This Is Why Doctors Without Borders Is Pulling Out Of Northern Yemen
The international aid organization — which is also known as Médecins Sans Frontières — said it could not trust assurances from the Saudi-led coalition that its medical facilities would be safe from aerial bombing.
Doctors Without Borders has announced it will evacuate staff from hospitals in Northern Yemen, blaming the decision on "unreliable" assurances from the Saudi Arabian-led coalition that airstrikes would not continue against medical facilities.
There have been at least four attacks on hospital facilities supported by Doctors Without Borders — also known as Médecins Sans Frontières (MSF) — in the past 12 months.
The most recent, on Aug. 15, killed at least 11 people and injured 24. The airstrike landed on a hospital in the Abs district of Hajjah governorate.
It the latest in a series of atrocities endured by the Yemenis as result of a bitter civil and proxy war that broke out last year.
The Houthi faction, which currently controls the capital, Sanaa, and supports former President Ali Abdullah Saleh, opposes forces loyal to new President Abd Rabbuh Mansur Hadi, who is based in Aden with the internationally recognized government. Hadi is supported by various international partners, led by Saudi Arabia.
Since the conflict started last year, the United Nations estimates at least 8,000 civilians have been injured in the conflict, and more than 6,500 people – half of them civilians – killed.
Additionally, many of the parties involved have been accused of flagrantly ignoring international humanitarian law.
The first attack in Yemen on an MSF-supported facility was in October last year. Although no one died, one member of staff was injured during the hourlong bombardment, which reduced the small hospital in the Haydan District, Saada province, to rubble.
MSF blamed the Saudi-led coalition for the strike, and said the leveling of the hospital left 200,000 people in the area without access to life-saving medical care. The hospital was treating roughly 200 people every month.
In the second attack in December 2015, located in southern Yemen, three airstrikes destroyed a facility Taiz city's Al Houban district. Nine people were wounded in the Saudi-led airstrike, two of them critically. Again, MSF laid the blame for the strike at the feet of the coalition.

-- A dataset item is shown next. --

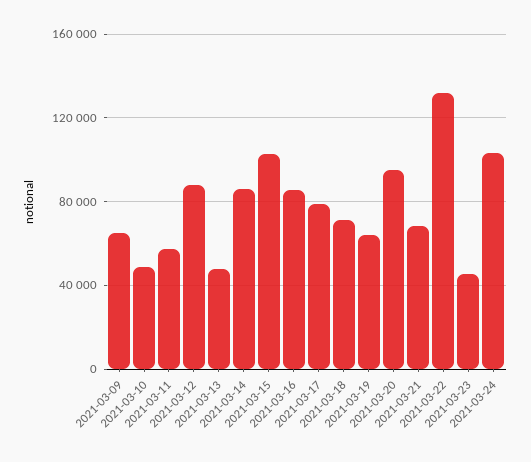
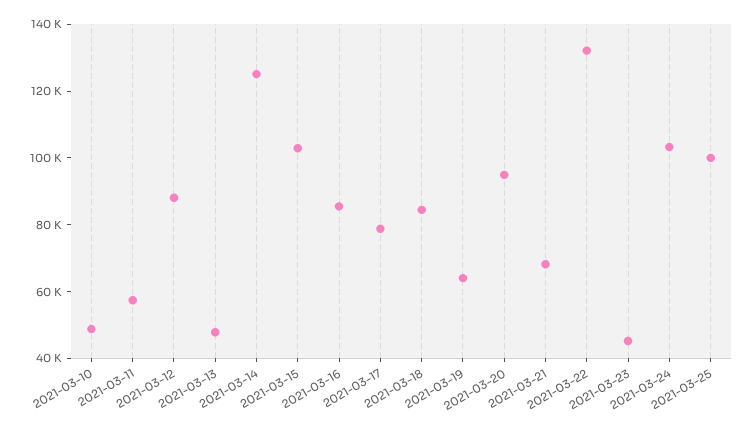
2021-03-09: 65000 -> none
2021-03-14: 85000 -> 125000
2021-03-18: 70000 -> 85000
2021-03-25: none -> 100000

The third attack came on Jan. 10 this year when the Shiara hospital in Razeh, northern Yemen, was bombed. The projectile killed six people and injured seven more. The attack was again blamed on the Saudi coalition.
In addition to last week's fourth attack, MSF said there had been "countless" attacks on other health facilities in the country.
In a statement from the organization's headquarters in New York on Friday, officials said they had met twice with representatives of the Saudi-led coalition in Riyadh over the past eight months who assured them the bombings would stop.
"Aerial bombings have however continued, despite the fact that MSF has systematically shared the GPS coordinates of hospitals in which we work with the parties involved in the conflict," the statement said.
The withdrawal will affect six hospitals in the north of the country, and will include pediatricians, obstetricians, surgeons, and emergency room specialists. The hospitals will remain open with a skeleton staff of local health employees. Teresa Sancristóval, emergency program coordinator, told the New York Times the hospitals would continue to be supported by her organisation.
The Saudi Arabian government, in a statement from Riyadh released through the Saudi state news agency SPA, said it deeply regretted MSF's decision to withdraw from part of the country. A spokesperson said there were “urgent discussions” ongoing to resolve the situation.
“We greatly value the work MSF does for the people of Yemen under difficult circumstances,” the coalition said.